Unlike a museum or the Austin Film Society itself, the programming of Alamo Drafthouse is more popular: today it combines great commercial premieres with classics like Duna or A Prince in New York; projections of musicals such as Grease for the audience to sing during the film; and even films that are so bad that they are fun, like The Room.
That idea of laughter for a bad movie is the basis of the comical show Master Pancake, which takes place in Alamo Drafthouse. On entering the old Ritz room in the center of the city the viewer feels he was traveling in time to the era of the glory of the cinemas until he notices the detail that there are in the stalls for the some chairs are wooden bars that work like tables.
While classic film clips are being projected, the waiter introduces himself and explains that to order food and drinks during the show, he has to write the order with pencil and paper and leave it on a specially prepared place on the table. so he sees the white sheet in the dark and sneaks to it to look for it.
The only people allowed to speak in the room are those who are part of the Master Pancake group because the show consists of watching a movie with the comments that the comedians do live. Mocking merciless films like Sin City, film shot in Austin by Robert Rodriguez
No Austin without music
Austin called himself "the capital of live music" because they claim that in no other city in the world there are so many musical shows per day. The self-denomination is questionable, because it is a difficult fact to check, but it is certain that surprise the amount of musicians who play and sing in the bars of the city. It is enough to walk to Avenida Congress, one of the most important commercial arteries, around seven o'clock in the afternoon to listen to the music of bars and restaurants.
Even more is the concentration of bars with music in I live on Calle 6, which becomes a busy area in the weekend that closes a few streets and becomes a pedestrian street. The street climate is festive, with many young people and many people who walked around which is perhaps too much for those who just want to sit down and listen to music, but the offer is abundant and diverse.
Austin's close relationship with live music is not something new, it is in its DNA and is an essential part of the culture that the inhabitants want to preserve. In addition to the many musical shows that can be seen every day, the city is the headquarters of the television program dedicated to the music that has been in the ether for the longest time. Austin City Limits is a concert series of excellent musicians, which premiered in 1975 in the current television network PBS.
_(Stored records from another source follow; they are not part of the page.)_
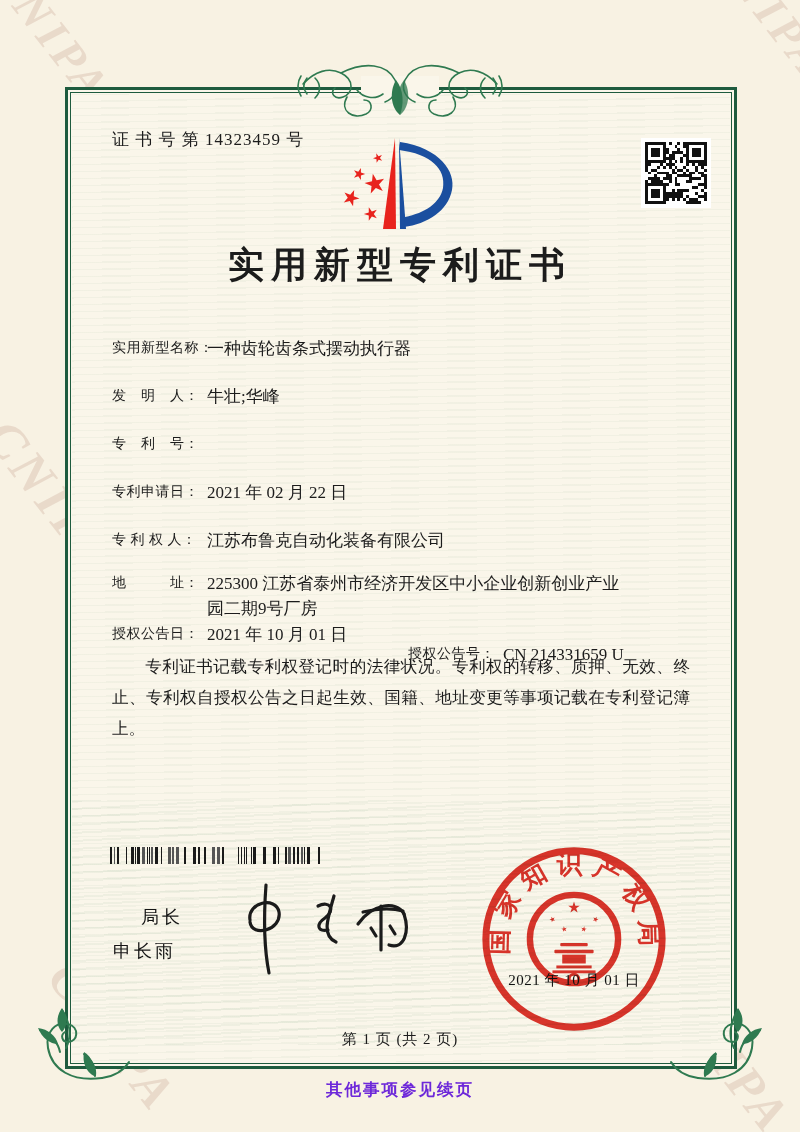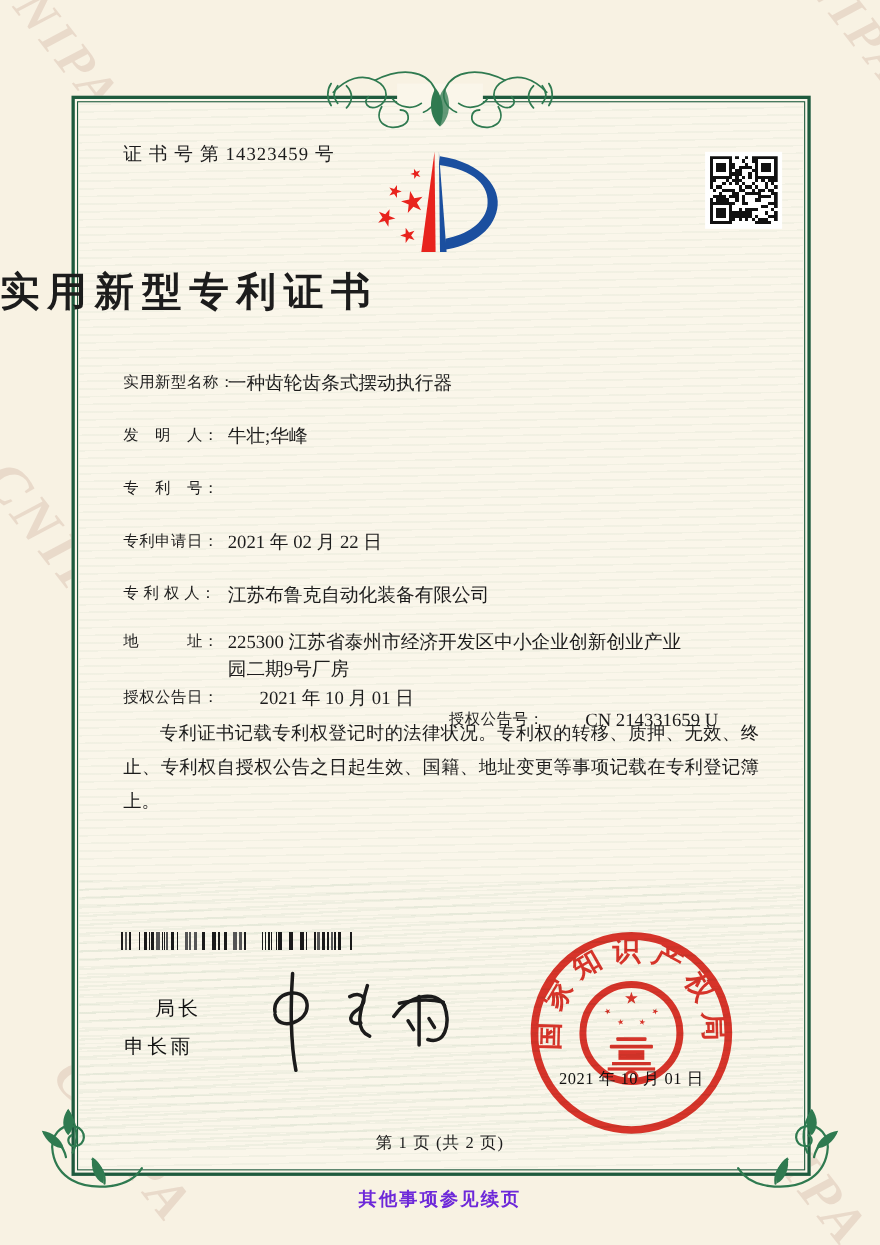--- a/index.html
+++ b/index.html
@@ -52,7 +52,7 @@
   .logo{left:338px;top:132px;}
   .qr{left:641px;top:138px;width:70px;height:70px;background:#fff;padding:4px;box-sizing:border-box;}
   .qr svg{display:block;width:62px;height:62px;}
-  .title{left:0;right:0;top:241px;font-size:36px;font-weight:700;letter-spacing:7px;}
+  .title{left:0;right:0;top:241px;text-align:center;font-size:36px;font-weight:700;letter-spacing:7px;}
   .frow{left:112px;width:585px;display:grid;grid-template-columns:95px auto;}
   .fr0{top:336px}.fr1{top:384px}.fr2{top:432px}.fr3{top:480px}.fr4{top:528px}.fr5{top:571px}
   .flabel{font-size:14px;padding-top:3px;white-space:pre;letter-spacing:.5px;}

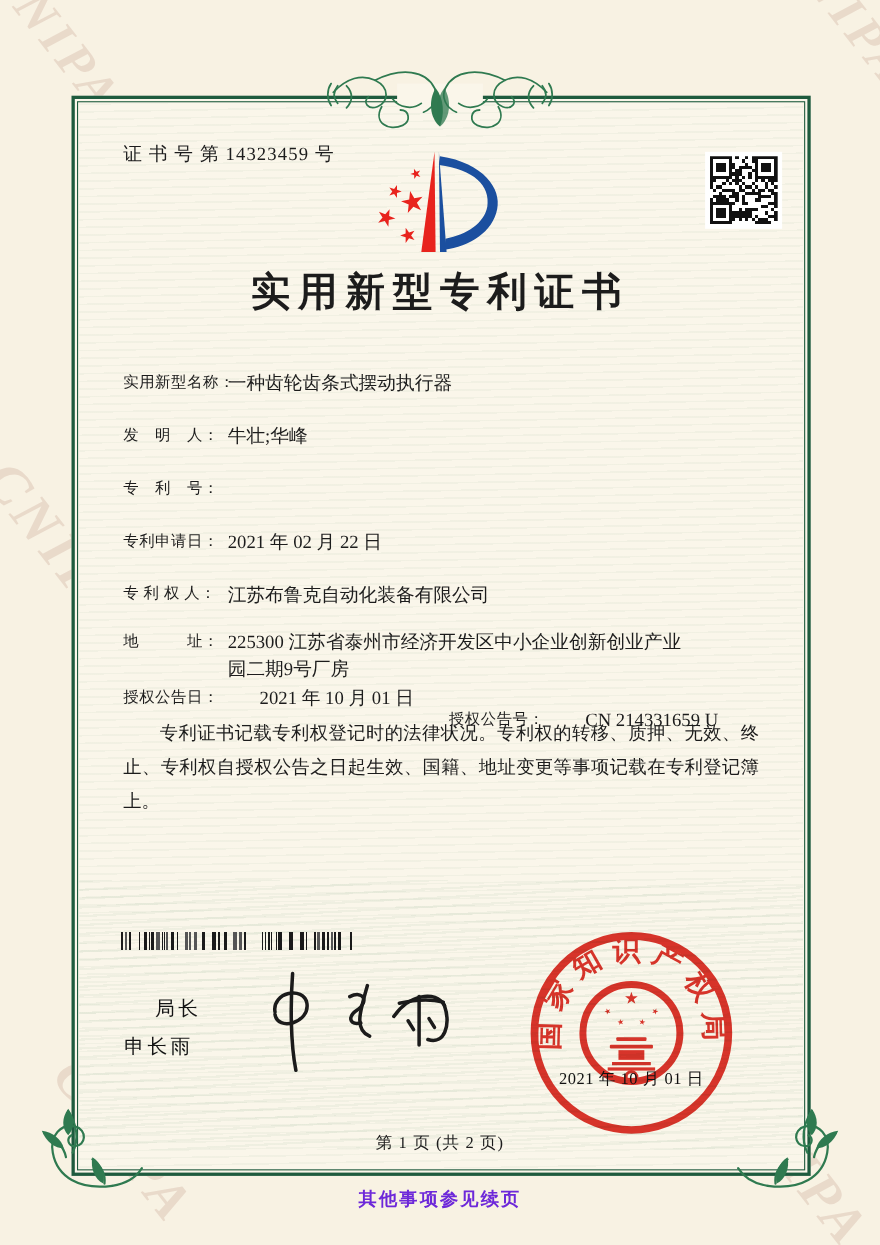--- a/index.html
+++ b/index.html
@@ -57,7 +57,7 @@
   .fr0{top:336px}.fr1{top:384px}.fr2{top:432px}.fr3{top:480px}.fr4{top:528px}.fr5{top:571px}
   .flabel{font-size:14px;padding-top:3px;white-space:pre;letter-spacing:.5px;}
   .fvalue{font-size:17px;line-height:25px;white-space:pre-line;}
-  .grant{top:622px;display:grid;grid-template-columns:95px auto;gap:29px;}
+  .grant{top:622px;display:grid;grid-template-columns:95px auto;}
   .grant-left{left:112px;width:300px;}
   .grant-right{left:408px;width:280px;margin-top:20px;}
   .paras{left:112px;top:651px;width:578px;font-size:16.6px;line-height:31px;text-align:justify;}

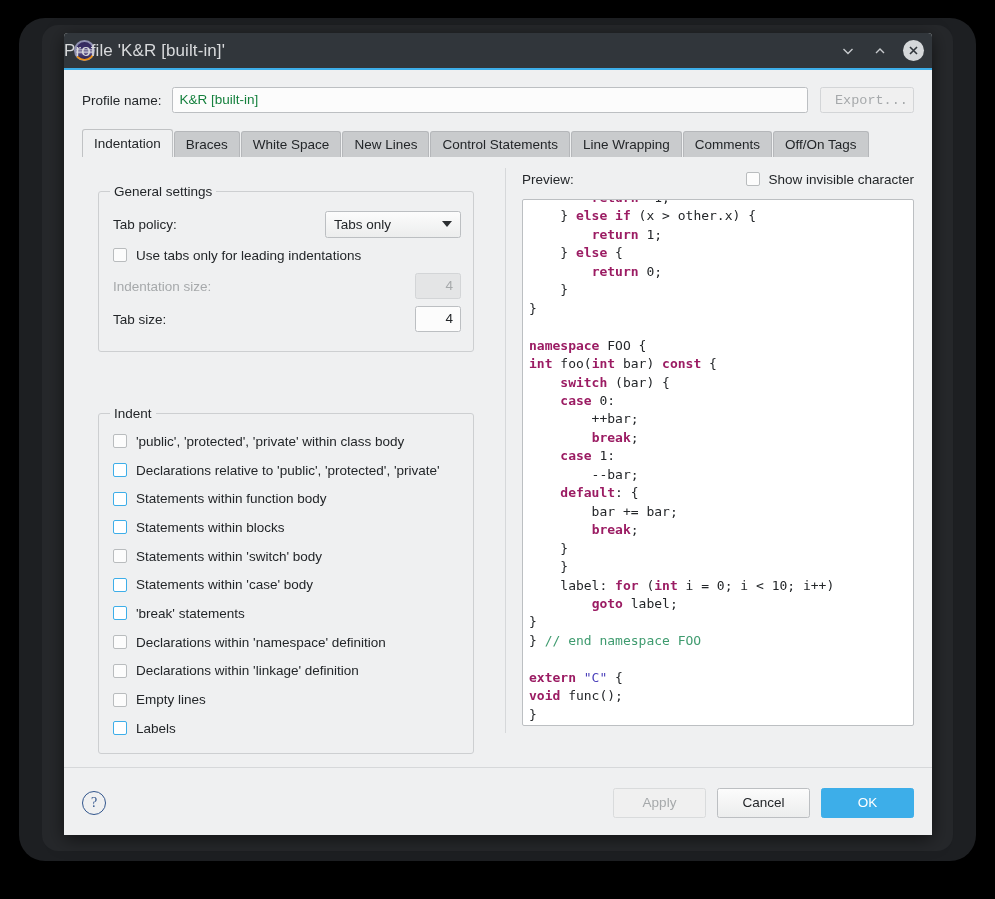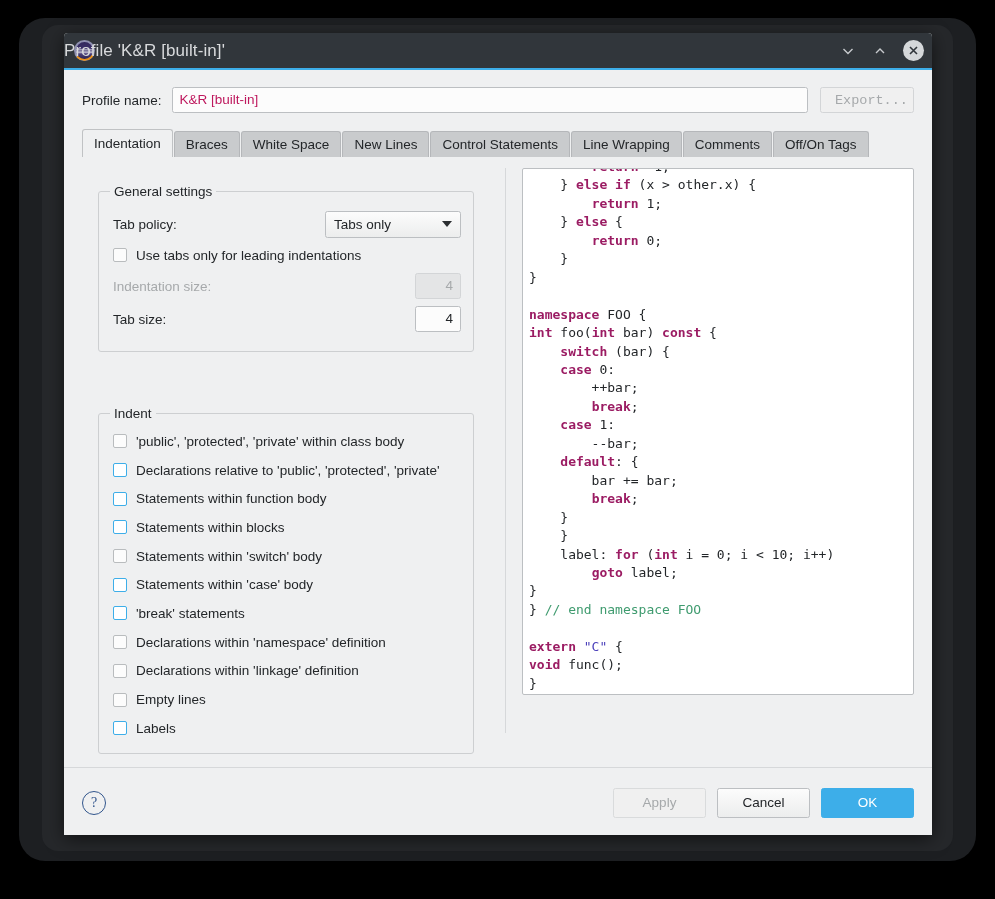--- a/index.html
+++ b/index.html
@@ -59,7 +59,7 @@
   .row-profile .lbl{font-size:13.5px;color:#232629;margin-right:10px;}
   .txtinput{
     flex:1;height:26px;background:#fcfcfc;border:1px solid #bcbfc2;border-radius:2.5px;
-    font-size:13.5px;color:#be185d;padding:0 7px;line-height:26px;
+    font-size:13.5px;color:#15803d;padding:0 7px;line-height:26px;
     font-family:"Liberation Sans", sans-serif;box-sizing:border-box;
   }
   .btn{

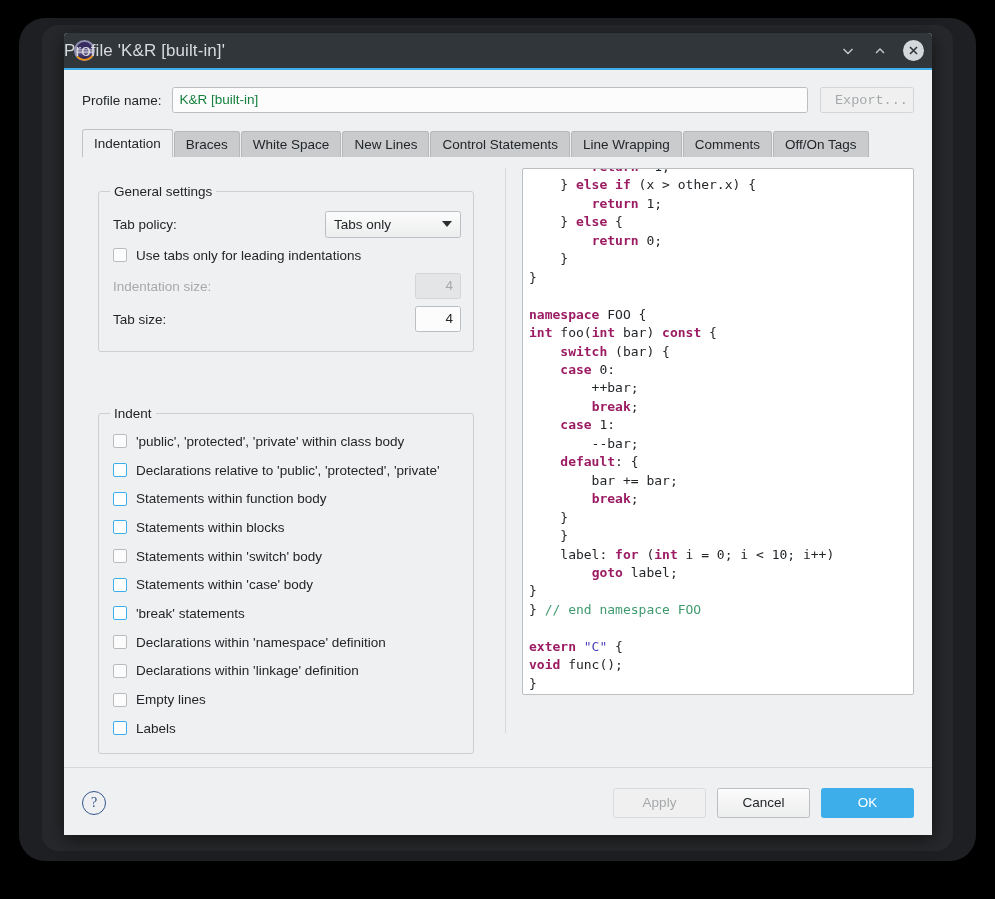--- a/index.html
+++ b/index.html
@@ -296,6 +296,12 @@
         <div class="sash"></div>
 
         <div class="pane-right">
+          <div class="prev-head">
+            <span class="ptitle">Preview:</span>
+            <span class="pspacer"></span>
+            <span class="cb" style="margin-right:8px"></span>
+            <span class="cblabel" style="font-size:13.5px;color:#232629">Show invisible character</span>
+          </div>
           <div class="codebox">
             <pre class="code" id="code">        <span class="k">return</span> -1;
     } <span class="k">else</span> <span class="k">if</span> (x &gt; other.x) {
The sustainability and success of the cycle resulted in a series of shows taking place in the modern theater where the program is being recorded and a music festival that takes place once a year in October. The Austin City Limits Festival raises big names and maintains the diversity of proposals. This year's figures are none other than Paul McCartney, Metallica and hip hop artist Childish Gambino, none other than Donald Glover, actor of the Atlanta series.
Just like the musicians who will participate in this festival, it seems to combine the classic with the latest part of the formula that the inhabitants of the city want to preserve what makes it authentic and what the artists who live there love it.
The impact of this event with unique characteristics, shows the peculiarity of what happens in Austin: resists culture, but seeks creative ways to do it and is associated with technology, an area where creativity is just as important is like in art. Even it becomes a big company. Perhaps Austin is proof that it is not so much about resisting as being awake and willing to find new ways to keep your mind alive.